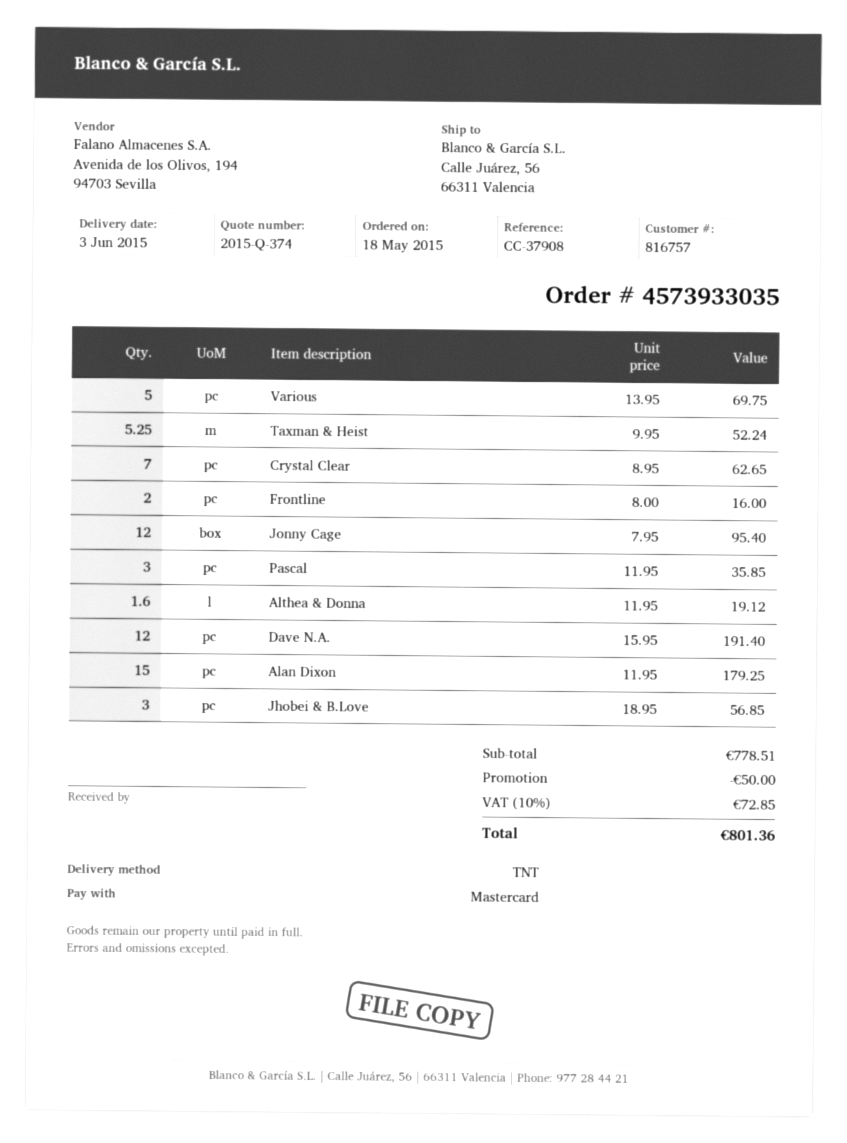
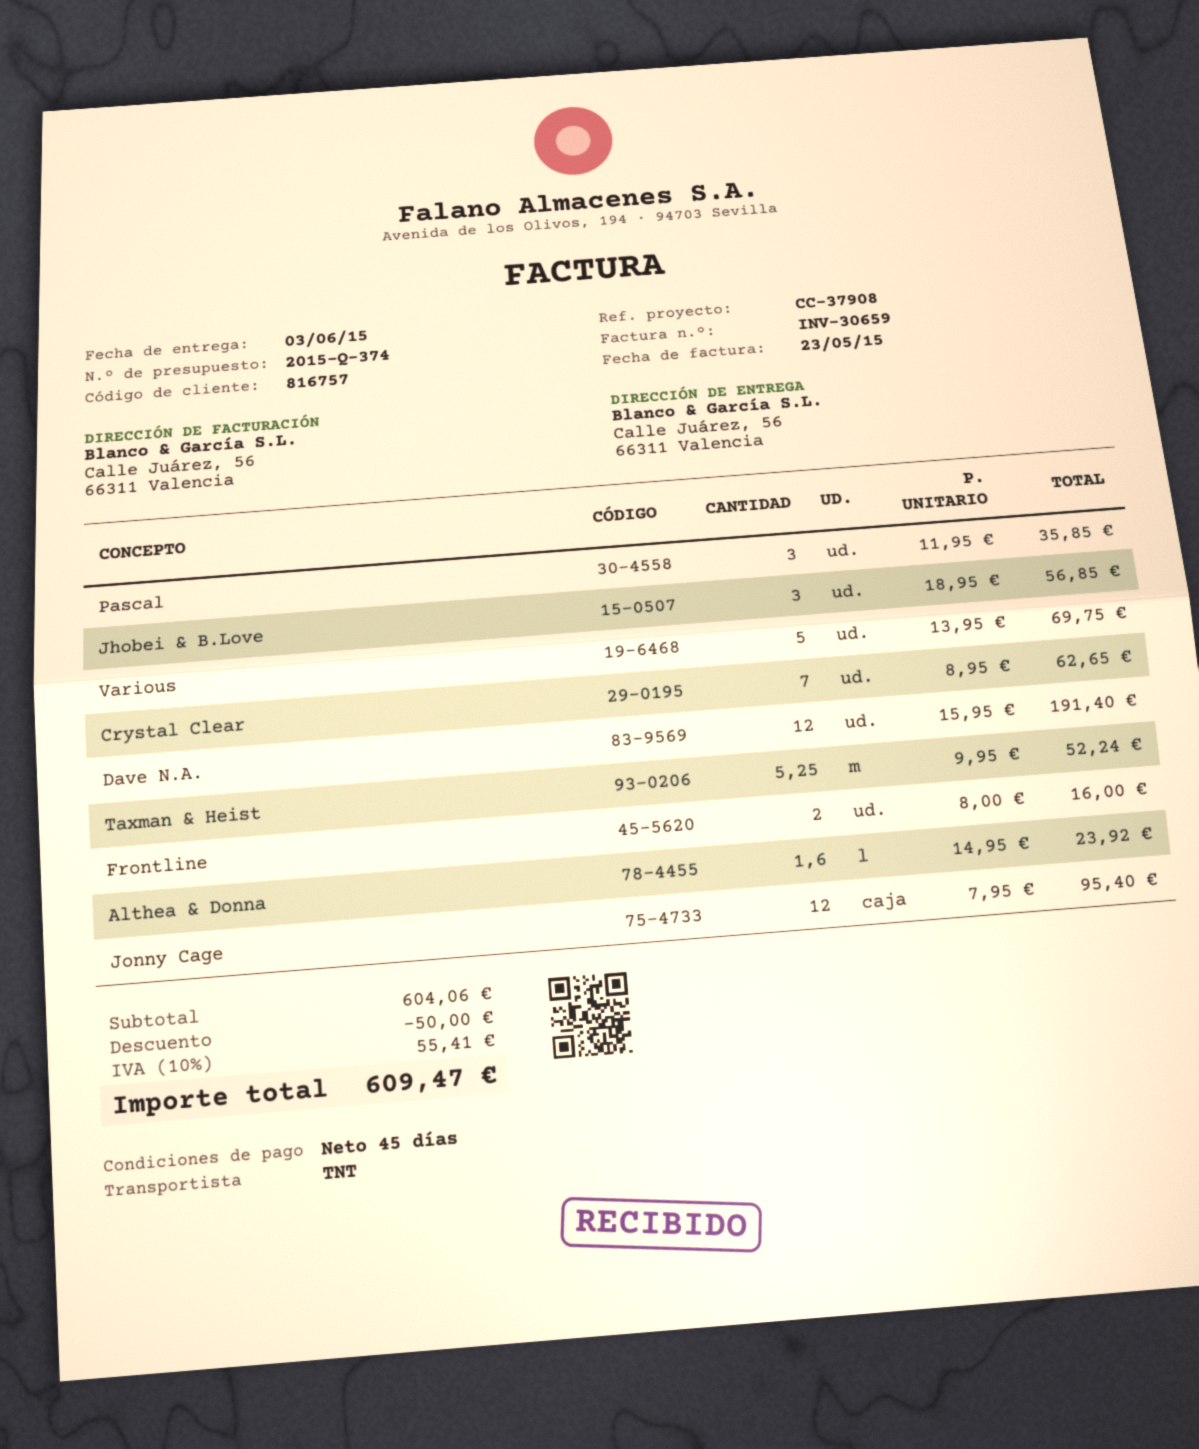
Althea & Donna: 1.6 x 11.95 = 19.12 -> 1.6 x 14.95 = 23.92
Alan Dixon: 15 x 11.95 = 179.25 -> none
subtotal: 778.51 -> 604.06
tax: 10% = 72.85 -> 10% = 55.41
total: 801.36 -> 609.47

## Directions
Please return the full listing word for word, but without any pictures.

## Completed task
Althea & Donna: 1.6 x 11.95 = 19.12 -> 1.6 x 14.95 = 23.92
Alan Dixon: 15 x 11.95 = 179.25 -> none
subtotal: 778.51 -> 604.06
tax: 10% = 72.85 -> 10% = 55.41
total: 801.36 -> 609.47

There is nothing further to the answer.